LOVE Islanders are expected to roast next week when temperatures rise in South Africa.
The harvest of new singletons will sweat a scorching sun on January 16.
The winter edition of Love Island was first introduced in 2020 and won through Paige Turley and Finn Tapp, who won the £50,000 prize.
But the exhibition was then suspended for two years due to Covid.
Love Island’s new winter villa is named after a Roman gladiator, in a nod to the drama ahead.
ITV bosses spent £1. 2m to rent the luxury platform in South Africa, which includes rugby and football pitches like an Olympic swimming pool.
But singles will have to be prepared for war in their search for romance at the site, named Ludus Magnus after Rome’s ancient gladiatorial school.
The original Ludus Magnus built between 81 and 96 AD. C. by Emperor Domitian to supply gladiators for the Colosseum, where slaves fought to the death to save their lives against the barking of the Romans.
The ecological village of Love Island has its own wells and streams for water and operates off-grid, being powered through 266 solar panels.
It has its own resident gazelles and 4 rescue donkeys.
For punters, a night at the mansion costs upwards of £430 in keeping with the night.
But it is understood that the fee for the manufacturers of the program is £8,000 a day to take out the entire property.

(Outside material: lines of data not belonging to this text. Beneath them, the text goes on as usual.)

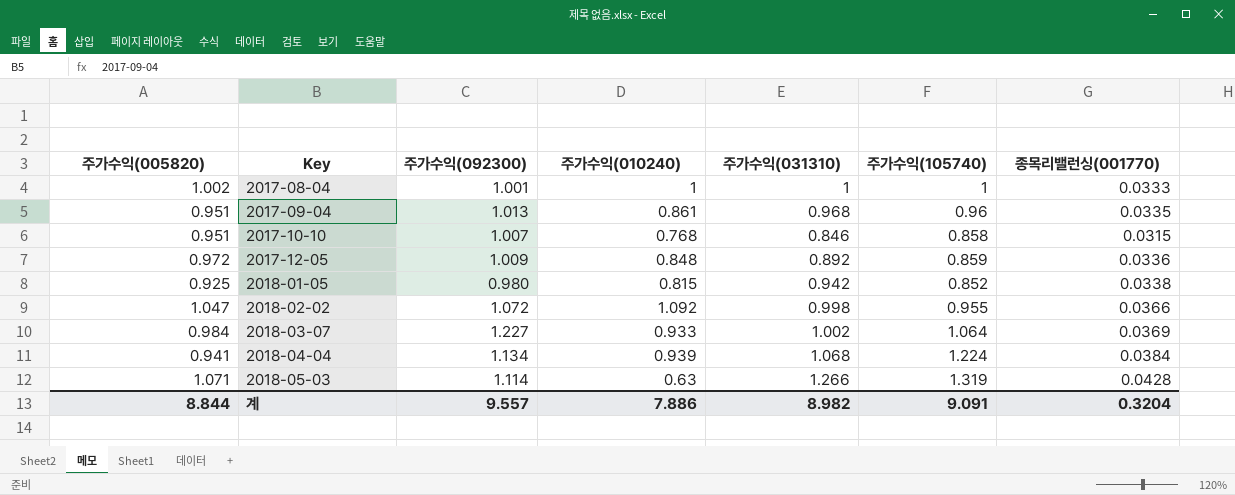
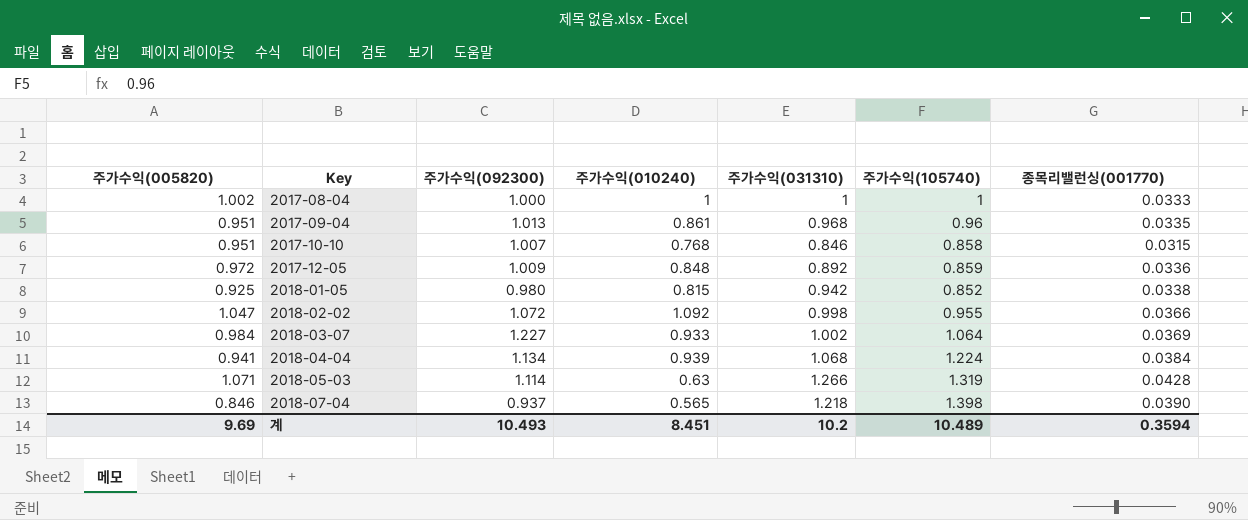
2017-08-04 | 주가수익(092300): 1.001 -> 1.000
row 2018-07-04: none -> 0.846 | 0.937 | 0.565 | 1.218 | 1.398 | 0.0390
계 | 주가수익(005820): 8.844 -> 9.69
계 | 주가수익(092300): 9.557 -> 10.493
계 | 주가수익(010240): 7.886 -> 8.451
계 | 주가수익(031310): 8.982 -> 10.2
계 | 주가수익(105740): 9.091 -> 10.489
계 | 종목리밸런싱(001770): 0.3204 -> 0.3594

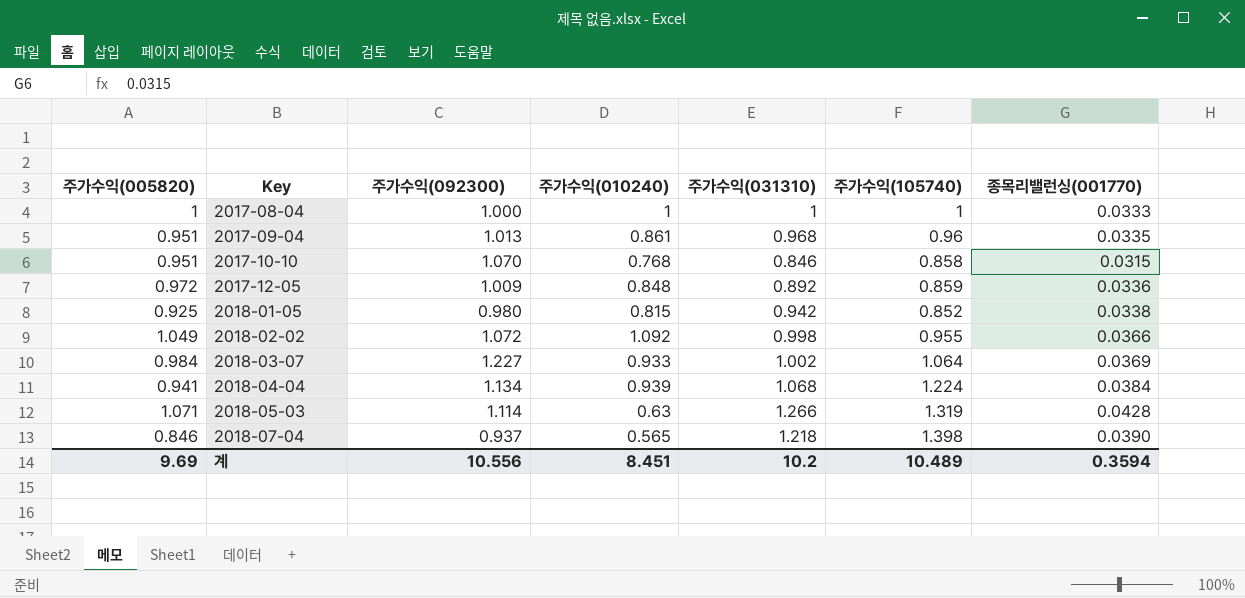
2017-08-04 | 주가수익(005820): 1.002 -> 1
2017-10-10 | 주가수익(092300): 1.007 -> 1.070
2018-02-02 | 주가수익(005820): 1.047 -> 1.049
계 | 주가수익(092300): 10.493 -> 10.556

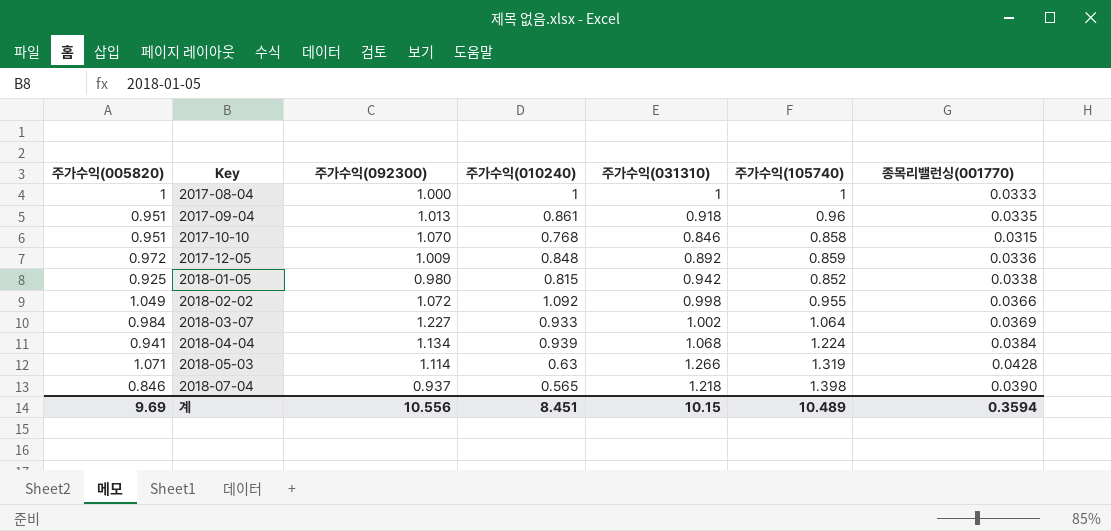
2017-09-04 | 주가수익(031310): 0.968 -> 0.918
계 | 주가수익(031310): 10.2 -> 10.15

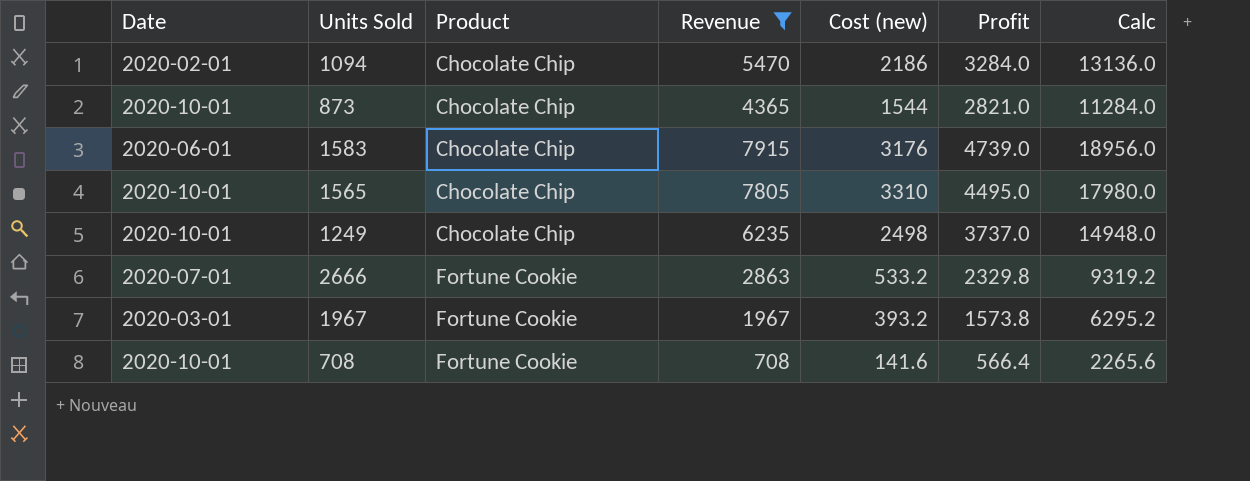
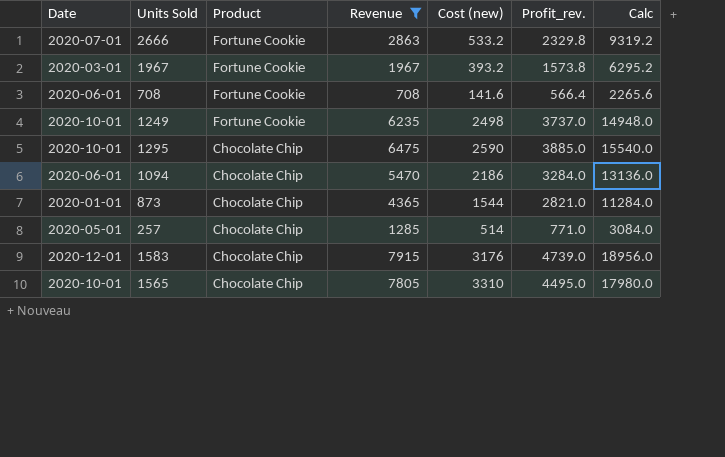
row order: Product ascending -> Product descending
column name: Profit -> Profit_rev.
708 | Date: 2020-10-01 -> 2020-06-01
1249 | Product: Chocolate Chip -> Fortune Cookie
row 1295: none -> 2020-10-01 | Chocolate Chip | 6475 | 2590 | 3885.0 | 15540.0
1094 | Date: 2020-02-01 -> 2020-06-01
873 | Date: 2020-10-01 -> 2020-01-01
row 257: none -> 2020-05-01 | Chocolate Chip | 1285 | 514 | 771.0 | 3084.0
1583 | Date: 2020-06-01 -> 2020-12-01

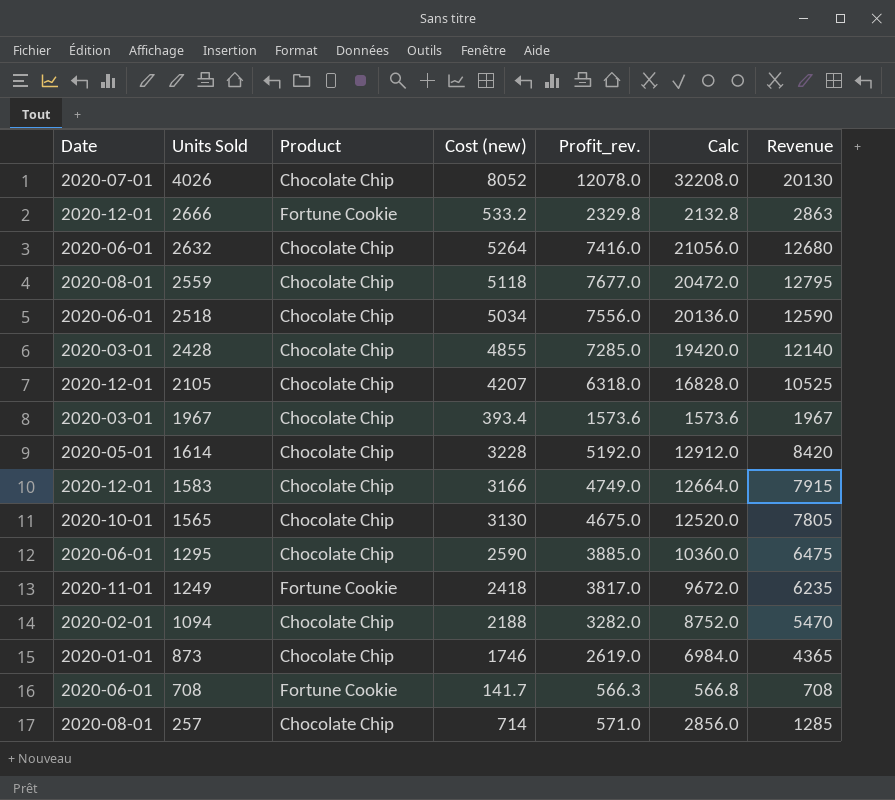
filter: Revenue <= 7915 -> none
row order: Product descending -> Units Sold descending
column Calc | formula: [Profit_rev.] * 4 -> [Cost (new)] * 4
column Revenue | position: 4 -> 7
2666 | Date: 2020-07-01 -> 2020-12-01
1967 | Product: Fortune Cookie -> Chocolate Chip
1967 | Cost (new): 393.2 -> 393.4
1967 | Profit_rev.: 1573.8 -> 1573.6
1583 | Cost (new): 3176 -> 3166
1583 | Profit_rev.: 4739.0 -> 4749.0
1565 | Cost (new): 3310 -> 3130
1565 | Profit_rev.: 4495.0 -> 4675.0
1295 | Date: 2020-10-01 -> 2020-06-01
1249 | Date: 2020-10-01 -> 2020-11-01
1249 | Cost (new): 2498 -> 2418
1249 | Profit_rev.: 3737.0 -> 3817.0
1094 | Date: 2020-06-01 -> 2020-02-01
1094 | Cost (new): 2186 -> 2188
1094 | Profit_rev.: 3284.0 -> 3282.0
873 | Cost (new): 1544 -> 1746
873 | Profit_rev.: 2821.0 -> 2619.0
708 | Cost (new): 141.6 -> 141.7
708 | Profit_rev.: 566.4 -> 566.3
257 | Date: 2020-05-01 -> 2020-08-01
257 | Cost (new): 514 -> 714
257 | Profit_rev.: 771.0 -> 571.0

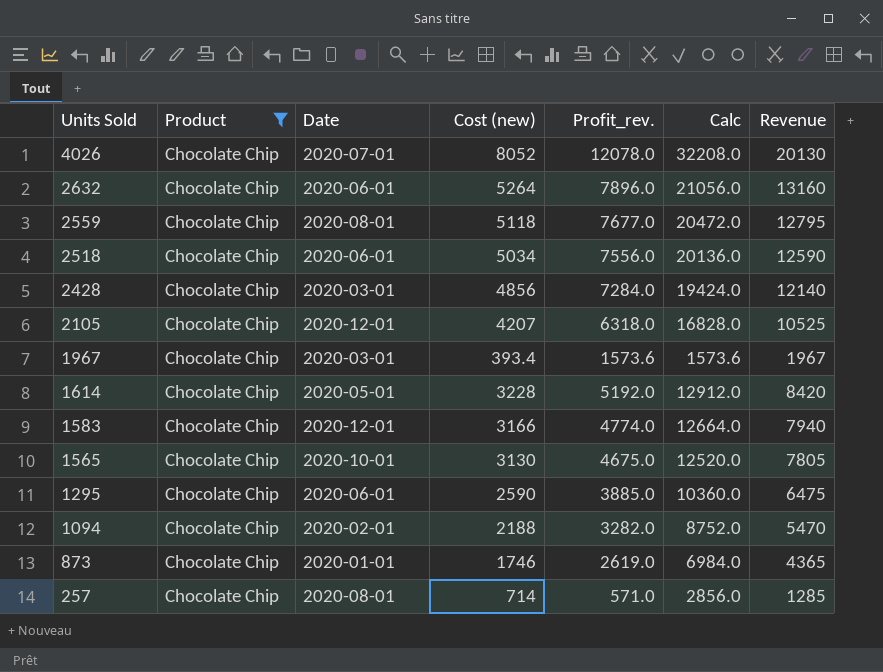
filter: none -> Product = Chocolate Chip
column Date | position: 1 -> 3
2632 | Profit_rev.: 7416.0 -> 7896.0
2632 | Revenue: 12680 -> 13160
2428 | Cost (new): 4855 -> 4856
2428 | Profit_rev.: 7285.0 -> 7284.0
2428 | Calc: 19420.0 -> 19424.0
1583 | Profit_rev.: 4749.0 -> 4774.0
1583 | Revenue: 7915 -> 7940

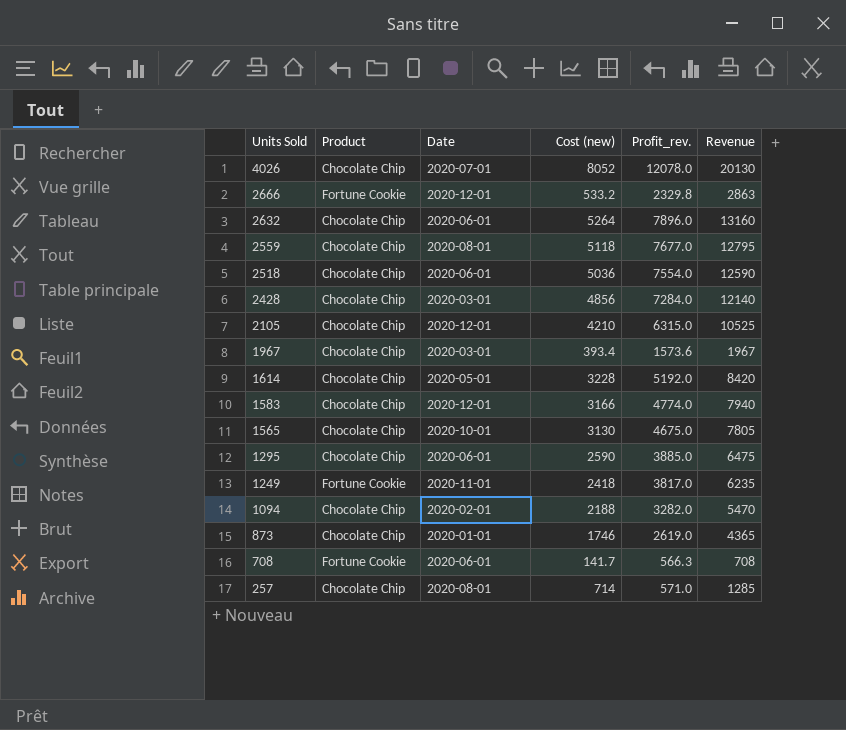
filter: Product = Chocolate Chip -> none
column Calc | formula: [Cost (new)] * 4 -> none
2518 | Cost (new): 5034 -> 5036
2518 | Profit_rev.: 7556.0 -> 7554.0
2105 | Cost (new): 4207 -> 4210
2105 | Profit_rev.: 6318.0 -> 6315.0

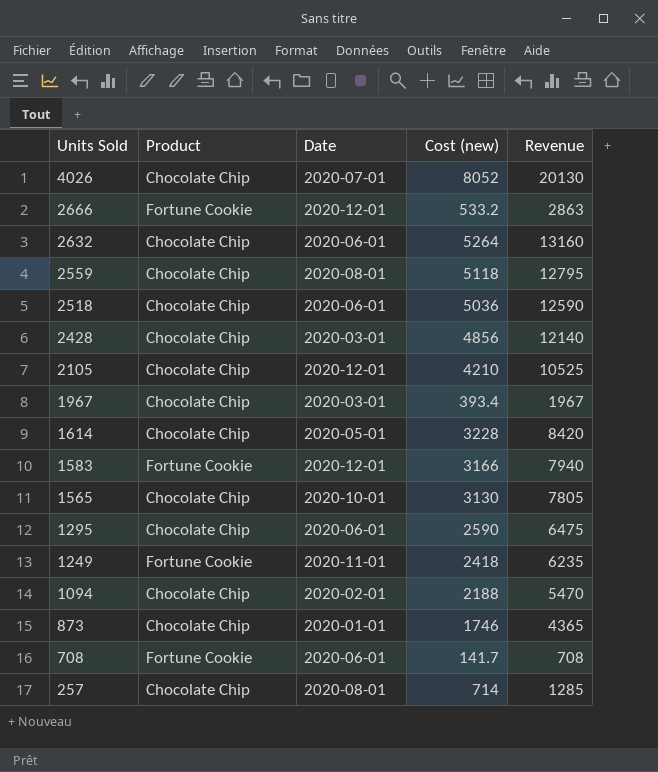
column Profit_rev. | formula: [Revenue] - [Cost (new)] -> none
1583 | Product: Chocolate Chip -> Fortune Cookie

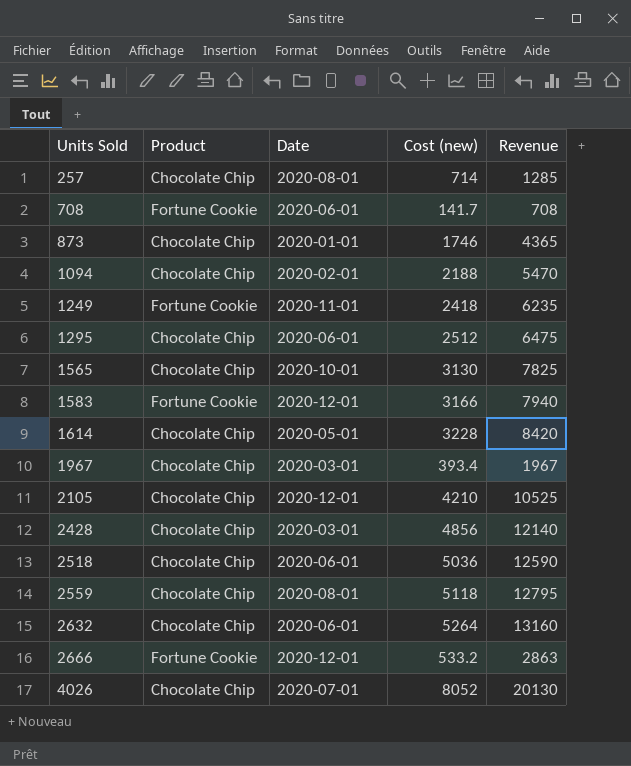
row order: Units Sold descending -> Units Sold ascending
1295 | Cost (new): 2590 -> 2512
1565 | Revenue: 7805 -> 7825

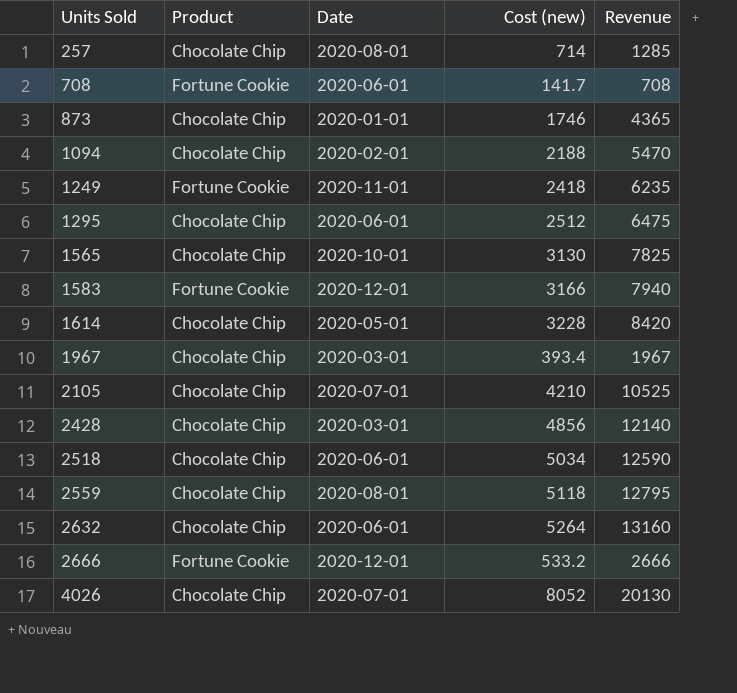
2105 | Date: 2020-12-01 -> 2020-07-01
2518 | Cost (new): 5036 -> 5034
2666 | Revenue: 2863 -> 2666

It’s just a few miles from Virgin billionaire Richard Branson’s vineyard, Mont Rochelle.
It has football and rugby fields, 400m athletics track, zip lines and trails for mountain bikes.
Ludus has river rapids and two 50-meter swimming lanes on a large lake, which are used for Olympic training.
The water has its own “island of love” in between, with a sandy beach surrounded by trees.
The platform spans 25 acres of a wine valley in the town of Franschhoek, 46 miles from Cape Town.
It has 17 rooms and a tree house, as a T-shaped pool.
Love Island will have a new host for the winter series, with Maya Jama Laura Whitmore.